> **Brief**: Repeat every entry exactly. Do not include the pictures.

> **Provided records**:
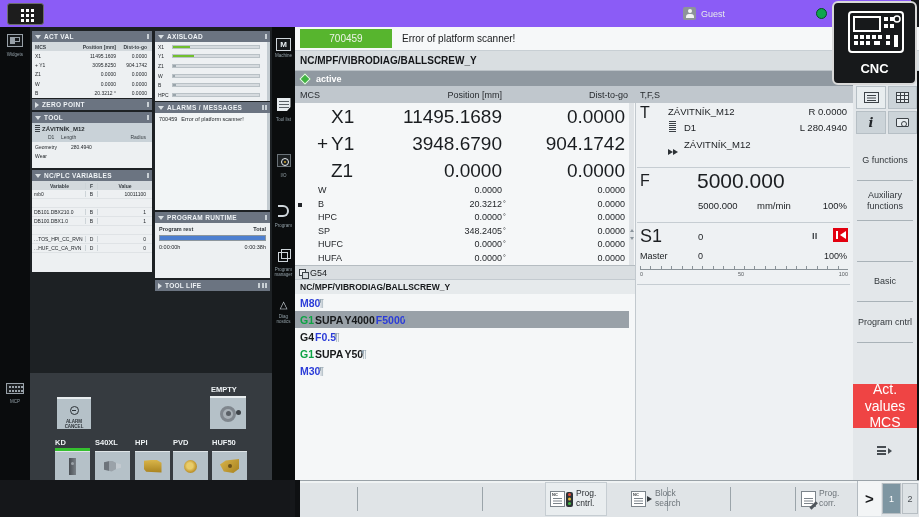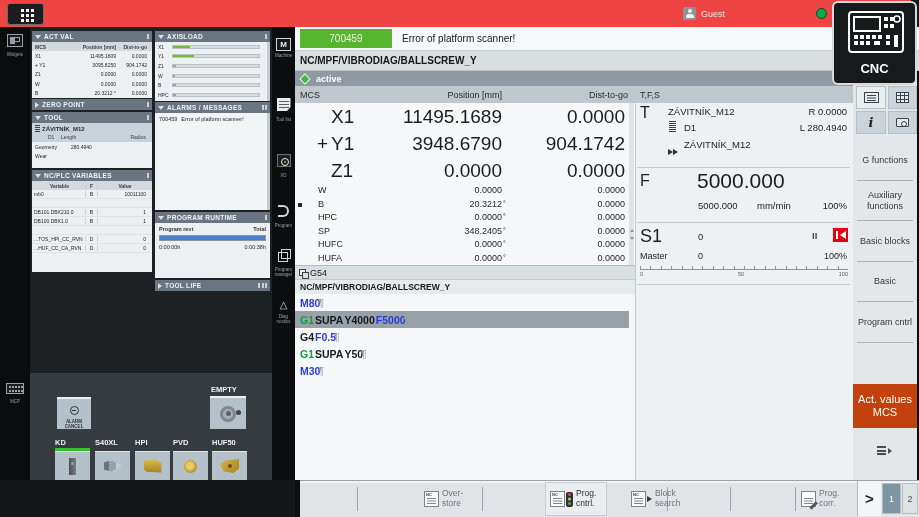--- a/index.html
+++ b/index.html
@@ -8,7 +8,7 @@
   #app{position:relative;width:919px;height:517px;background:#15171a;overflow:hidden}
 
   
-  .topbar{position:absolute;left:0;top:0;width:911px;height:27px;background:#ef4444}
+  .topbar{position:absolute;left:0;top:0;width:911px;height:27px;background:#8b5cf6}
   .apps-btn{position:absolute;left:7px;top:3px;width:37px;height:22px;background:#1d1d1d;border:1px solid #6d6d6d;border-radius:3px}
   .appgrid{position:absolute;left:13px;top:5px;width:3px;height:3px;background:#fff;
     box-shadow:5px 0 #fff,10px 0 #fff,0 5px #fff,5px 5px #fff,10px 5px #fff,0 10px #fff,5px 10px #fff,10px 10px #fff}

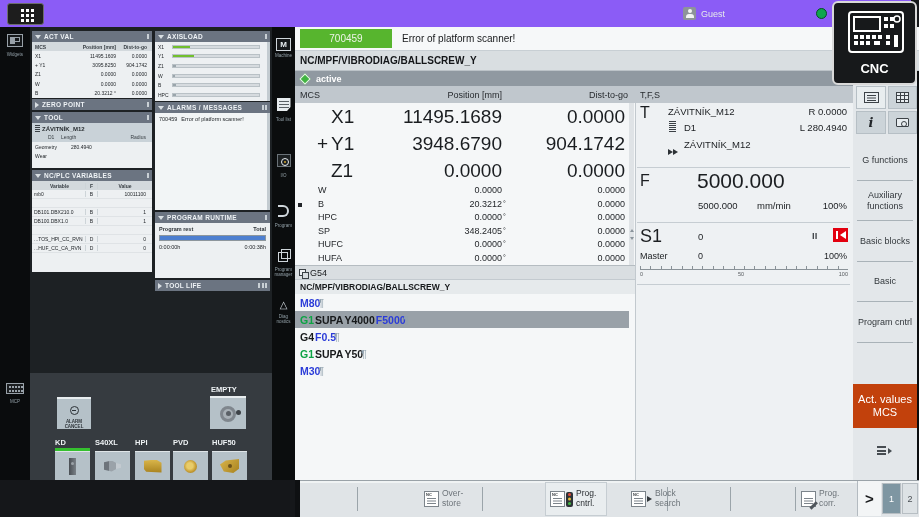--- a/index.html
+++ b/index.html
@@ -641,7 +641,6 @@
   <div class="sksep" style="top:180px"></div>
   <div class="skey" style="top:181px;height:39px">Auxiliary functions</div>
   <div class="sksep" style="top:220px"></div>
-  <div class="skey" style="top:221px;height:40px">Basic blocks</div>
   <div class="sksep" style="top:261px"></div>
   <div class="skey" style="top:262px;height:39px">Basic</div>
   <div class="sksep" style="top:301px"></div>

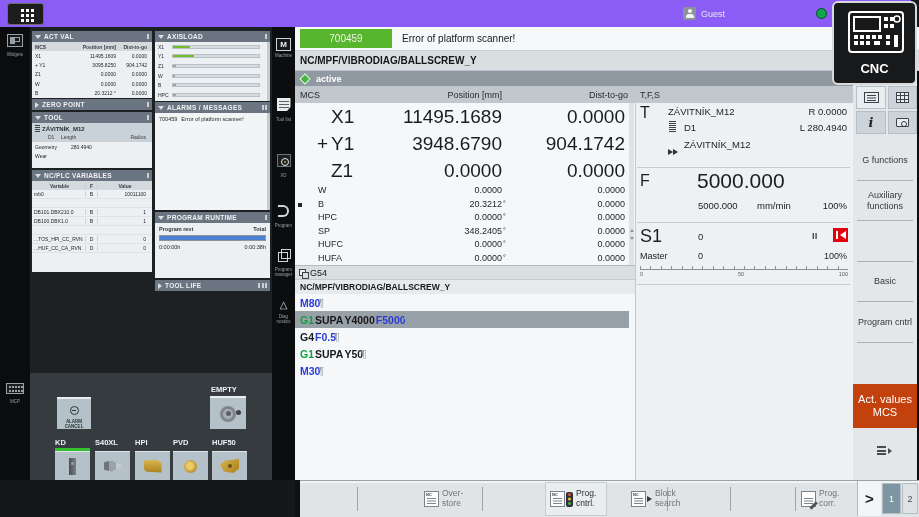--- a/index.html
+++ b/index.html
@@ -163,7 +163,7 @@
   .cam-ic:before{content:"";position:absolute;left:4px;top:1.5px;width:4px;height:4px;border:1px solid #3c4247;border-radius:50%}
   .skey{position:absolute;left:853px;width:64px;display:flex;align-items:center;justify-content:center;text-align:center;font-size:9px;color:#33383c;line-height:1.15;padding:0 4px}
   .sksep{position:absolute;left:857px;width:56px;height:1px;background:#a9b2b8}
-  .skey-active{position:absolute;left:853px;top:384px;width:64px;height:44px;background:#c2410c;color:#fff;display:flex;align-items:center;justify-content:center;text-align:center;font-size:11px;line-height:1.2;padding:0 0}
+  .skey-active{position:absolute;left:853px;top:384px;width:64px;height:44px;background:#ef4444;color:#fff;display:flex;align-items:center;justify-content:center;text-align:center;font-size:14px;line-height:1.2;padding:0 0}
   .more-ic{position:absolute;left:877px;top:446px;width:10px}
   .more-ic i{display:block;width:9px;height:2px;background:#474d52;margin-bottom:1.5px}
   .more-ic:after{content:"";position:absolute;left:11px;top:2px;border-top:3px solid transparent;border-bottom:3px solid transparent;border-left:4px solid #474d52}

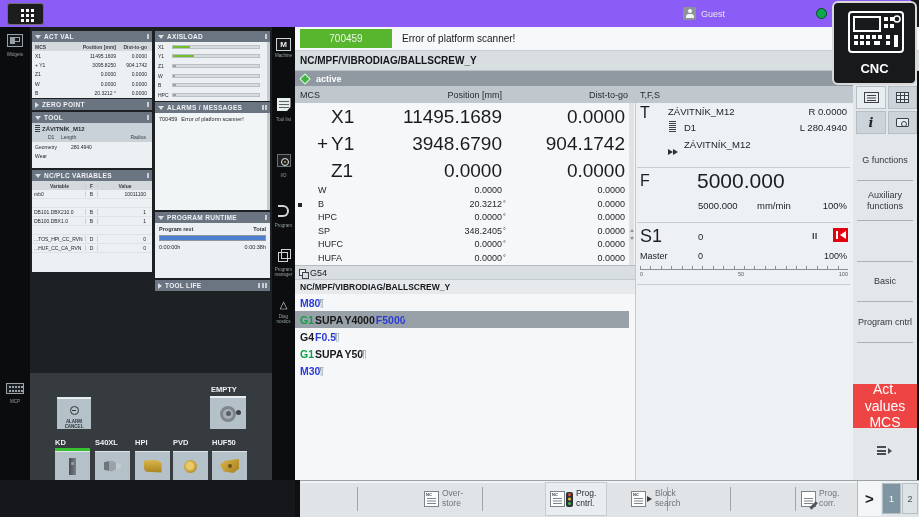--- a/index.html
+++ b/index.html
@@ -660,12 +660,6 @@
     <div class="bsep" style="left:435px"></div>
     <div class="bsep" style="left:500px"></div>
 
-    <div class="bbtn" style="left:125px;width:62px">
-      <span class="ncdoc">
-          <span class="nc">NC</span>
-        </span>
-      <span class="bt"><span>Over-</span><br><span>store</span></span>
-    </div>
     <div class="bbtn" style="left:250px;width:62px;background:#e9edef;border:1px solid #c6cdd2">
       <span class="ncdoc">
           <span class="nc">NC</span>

> **Answer section**:
--- a/index.html
+++ b/index.html
@@ -8,7 +8,7 @@
   #app{position:relative;width:919px;height:517px;background:#15171a;overflow:hidden}
 
   
-  .topbar{position:absolute;left:0;top:0;width:911px;height:27px;background:#ef4444}
+  .topbar{position:absolute;left:0;top:0;width:911px;height:27px;background:#8b5cf6}
   .apps-btn{position:absolute;left:7px;top:3px;width:37px;height:22px;background:#1d1d1d;border:1px solid #6d6d6d;border-radius:3px}
   .appgrid{position:absolute;left:13px;top:5px;width:3px;height:3px;background:#fff;
     box-shadow:5px 0 #fff,10px 0 #fff,0 5px #fff,5px 5px #fff,10px 5px #fff,0 10px #fff,5px 10px #fff,10px 10px #fff}

--- a/index.html
+++ b/index.html
@@ -641,7 +641,6 @@
   <div class="sksep" style="top:180px"></div>
   <div class="skey" style="top:181px;height:39px">Auxiliary functions</div>
   <div class="sksep" style="top:220px"></div>
-  <div class="skey" style="top:221px;height:40px">Basic blocks</div>
   <div class="sksep" style="top:261px"></div>
   <div class="skey" style="top:262px;height:39px">Basic</div>
   <div class="sksep" style="top:301px"></div>

--- a/index.html
+++ b/index.html
@@ -163,7 +163,7 @@
   .cam-ic:before{content:"";position:absolute;left:4px;top:1.5px;width:4px;height:4px;border:1px solid #3c4247;border-radius:50%}
   .skey{position:absolute;left:853px;width:64px;display:flex;align-items:center;justify-content:center;text-align:center;font-size:9px;color:#33383c;line-height:1.15;padding:0 4px}
   .sksep{position:absolute;left:857px;width:56px;height:1px;background:#a9b2b8}
-  .skey-active{position:absolute;left:853px;top:384px;width:64px;height:44px;background:#c2410c;color:#fff;display:flex;align-items:center;justify-content:center;text-align:center;font-size:11px;line-height:1.2;padding:0 0}
+  .skey-active{position:absolute;left:853px;top:384px;width:64px;height:44px;background:#ef4444;color:#fff;display:flex;align-items:center;justify-content:center;text-align:center;font-size:14px;line-height:1.2;padding:0 0}
   .more-ic{position:absolute;left:877px;top:446px;width:10px}
   .more-ic i{display:block;width:9px;height:2px;background:#474d52;margin-bottom:1.5px}
   .more-ic:after{content:"";position:absolute;left:11px;top:2px;border-top:3px solid transparent;border-bottom:3px solid transparent;border-left:4px solid #474d52}

--- a/index.html
+++ b/index.html
@@ -660,12 +660,6 @@
     <div class="bsep" style="left:435px"></div>
     <div class="bsep" style="left:500px"></div>
 
-    <div class="bbtn" style="left:125px;width:62px">
-      <span class="ncdoc">
-          <span class="nc">NC</span>
-        </span>
-      <span class="bt"><span>Over-</span><br><span>store</span></span>
-    </div>
     <div class="bbtn" style="left:250px;width:62px;background:#e9edef;border:1px solid #c6cdd2">
       <span class="ncdoc">
           <span class="nc">NC</span>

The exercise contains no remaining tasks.